START Source material

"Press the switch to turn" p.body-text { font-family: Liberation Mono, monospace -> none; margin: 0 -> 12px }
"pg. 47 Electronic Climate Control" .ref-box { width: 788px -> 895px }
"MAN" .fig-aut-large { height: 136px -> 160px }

END Source material
START Source material

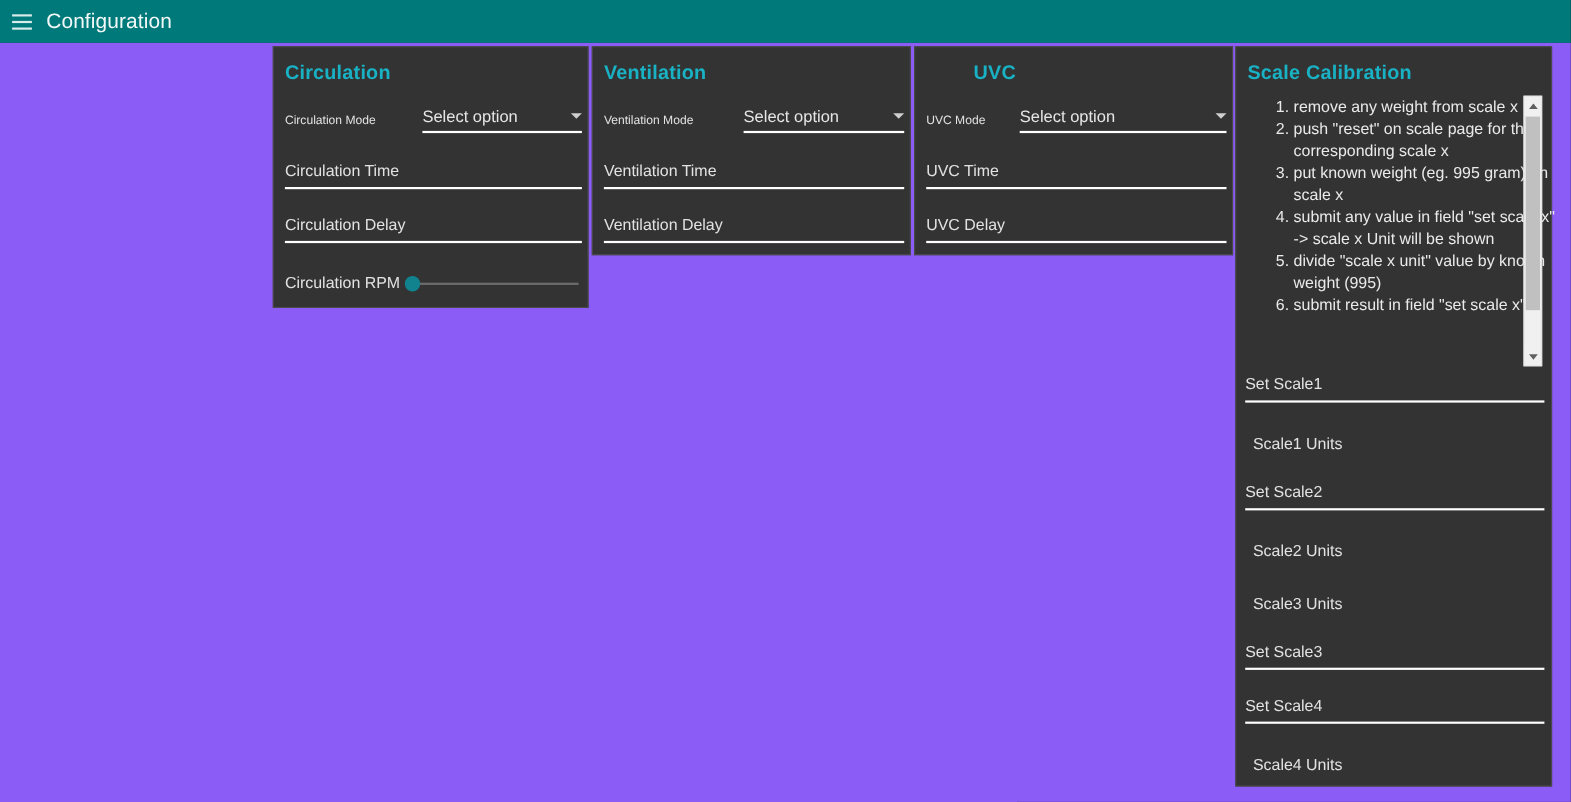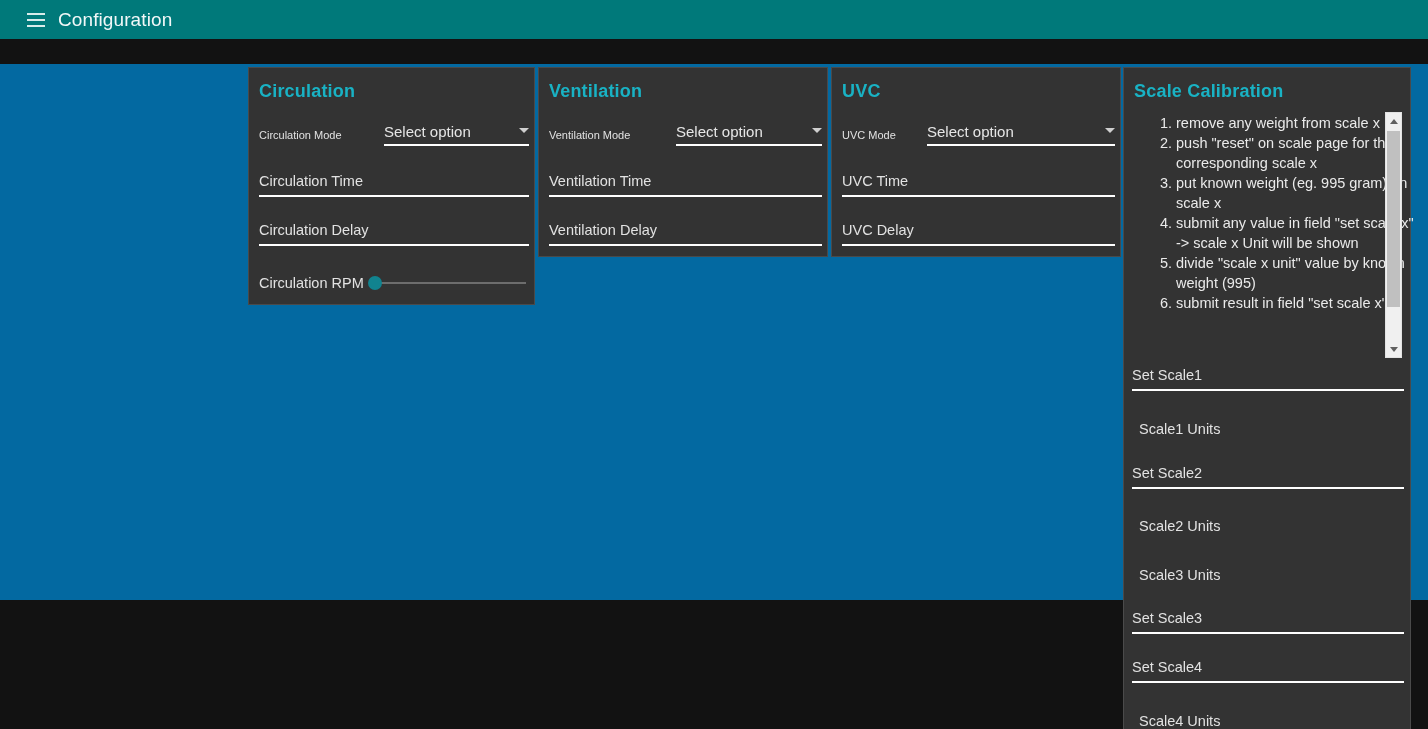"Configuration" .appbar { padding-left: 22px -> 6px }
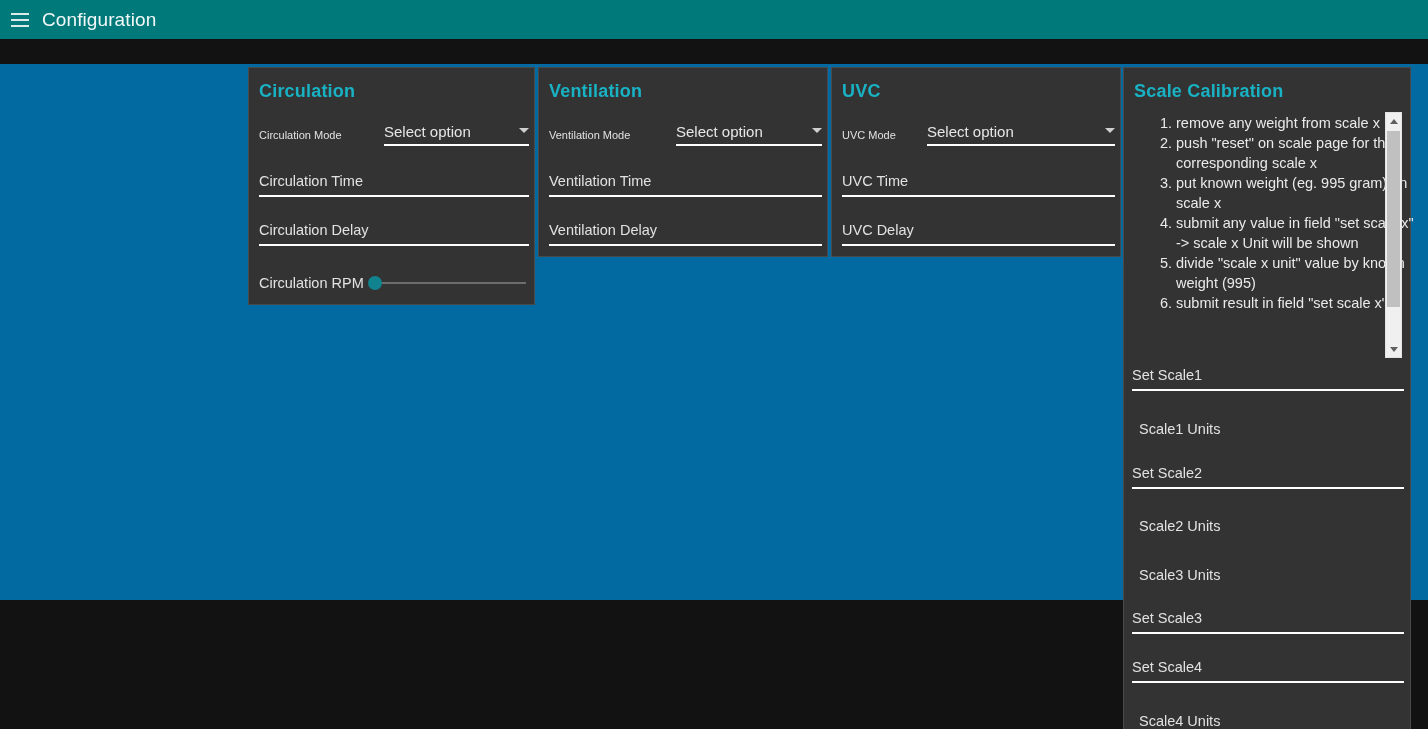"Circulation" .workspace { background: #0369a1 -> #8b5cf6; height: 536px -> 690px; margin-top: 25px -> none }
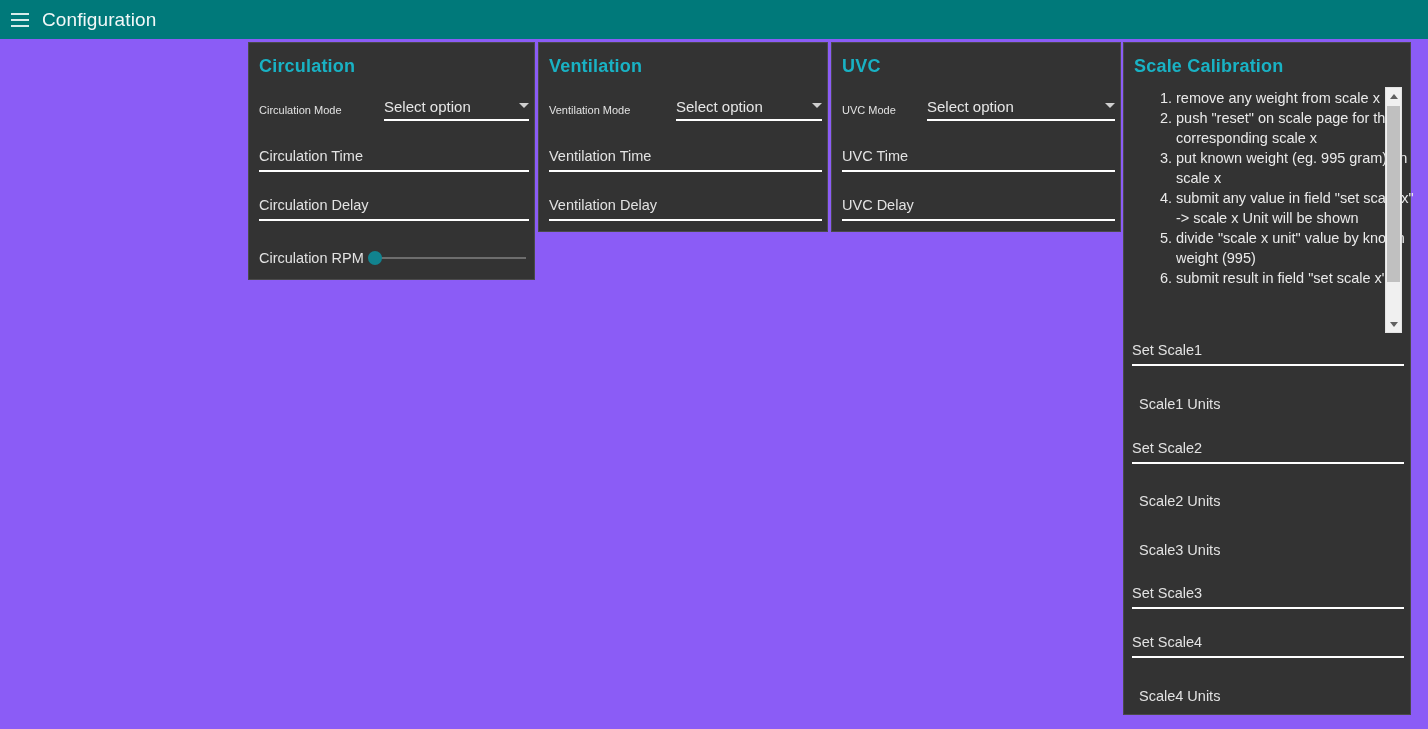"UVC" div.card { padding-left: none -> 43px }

END Source material
START Source material

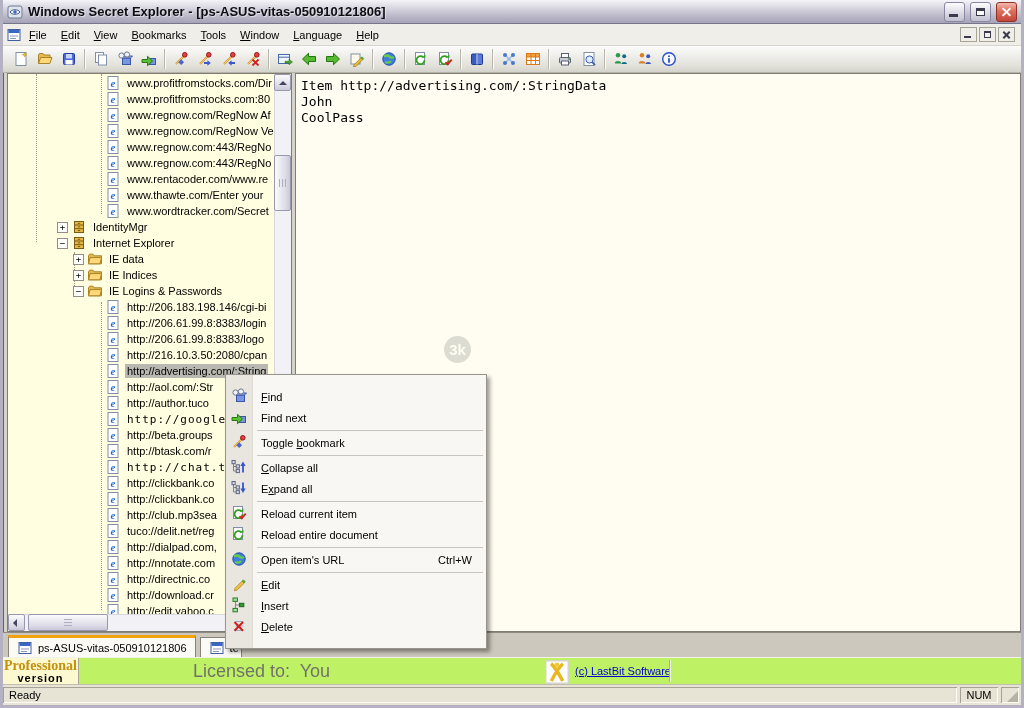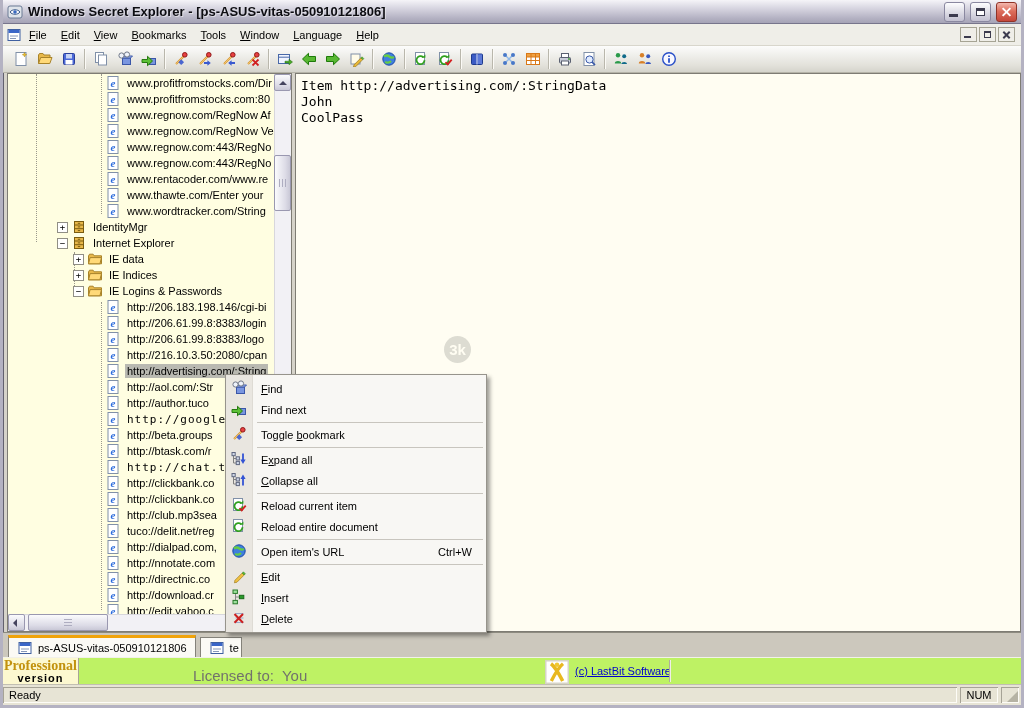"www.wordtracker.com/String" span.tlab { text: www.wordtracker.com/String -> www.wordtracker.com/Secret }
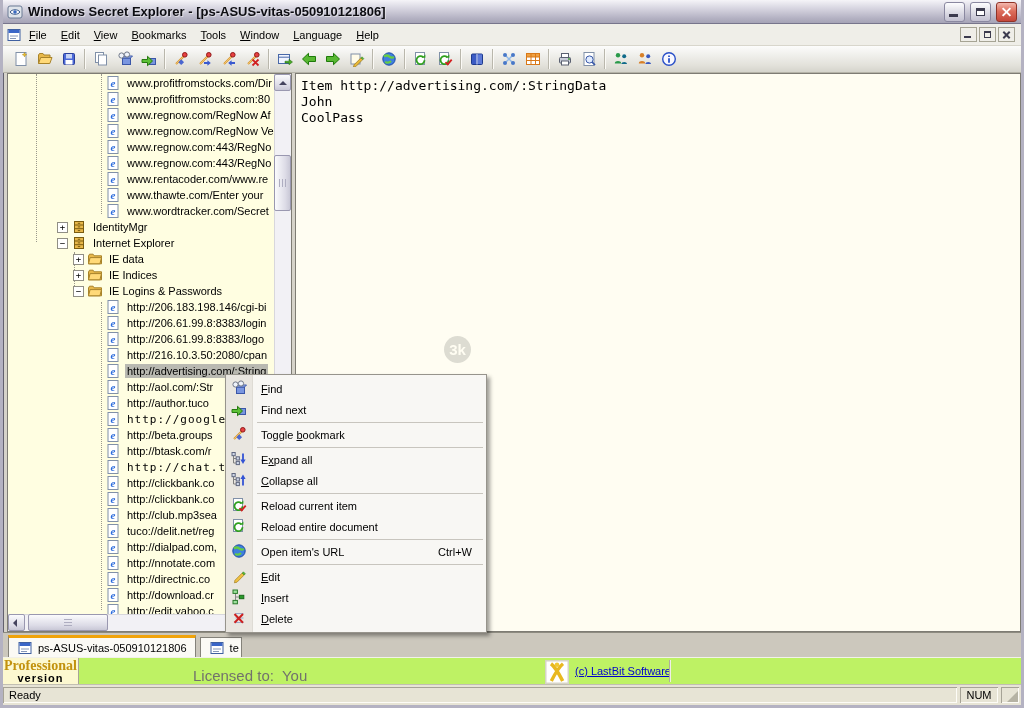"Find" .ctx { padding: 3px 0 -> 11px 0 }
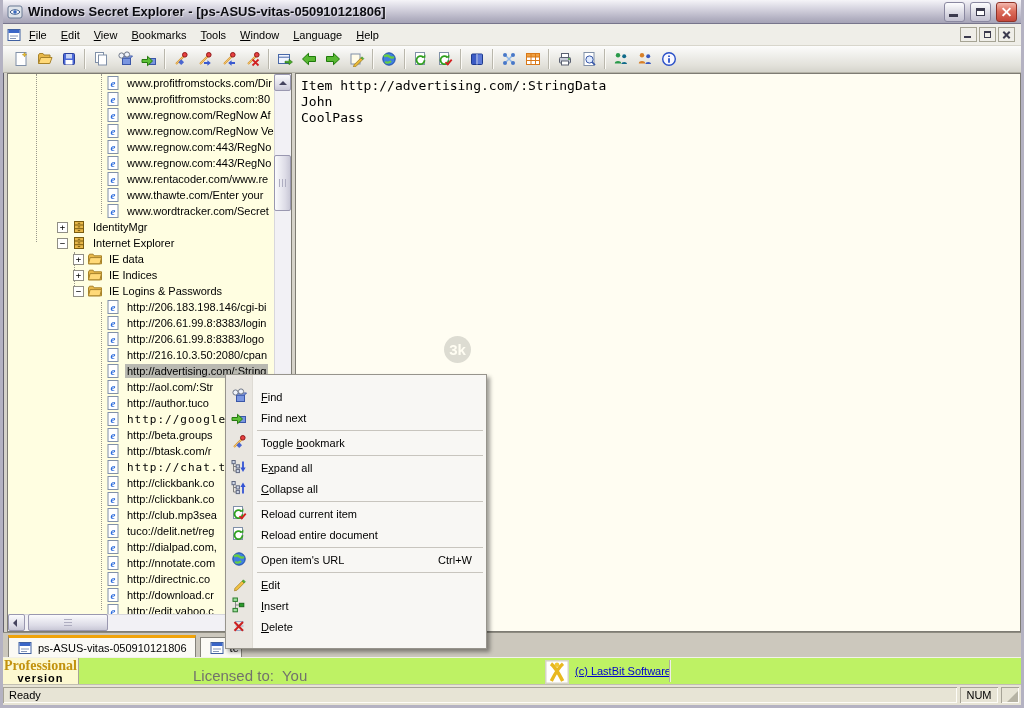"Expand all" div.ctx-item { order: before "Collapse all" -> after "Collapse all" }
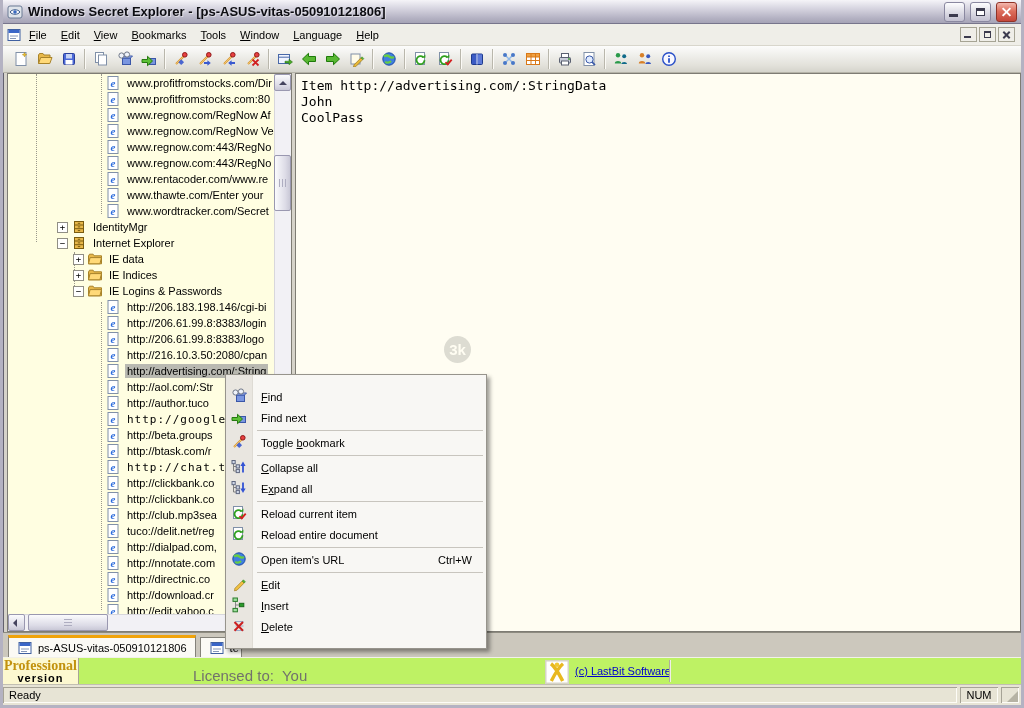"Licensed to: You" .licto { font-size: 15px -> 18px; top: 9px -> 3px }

END Source material

Above are the records; copy from them only the lines starting at the one containing "background: #0369a1 ->" and ending at the one containing "padding-left: none ->", exactly and without pictures.

**Problem solution**
"Circulation" .workspace { background: #0369a1 -> #8b5cf6; height: 536px -> 690px; margin-top: 25px -> none }
"UVC" div.card { padding-left: none -> 43px }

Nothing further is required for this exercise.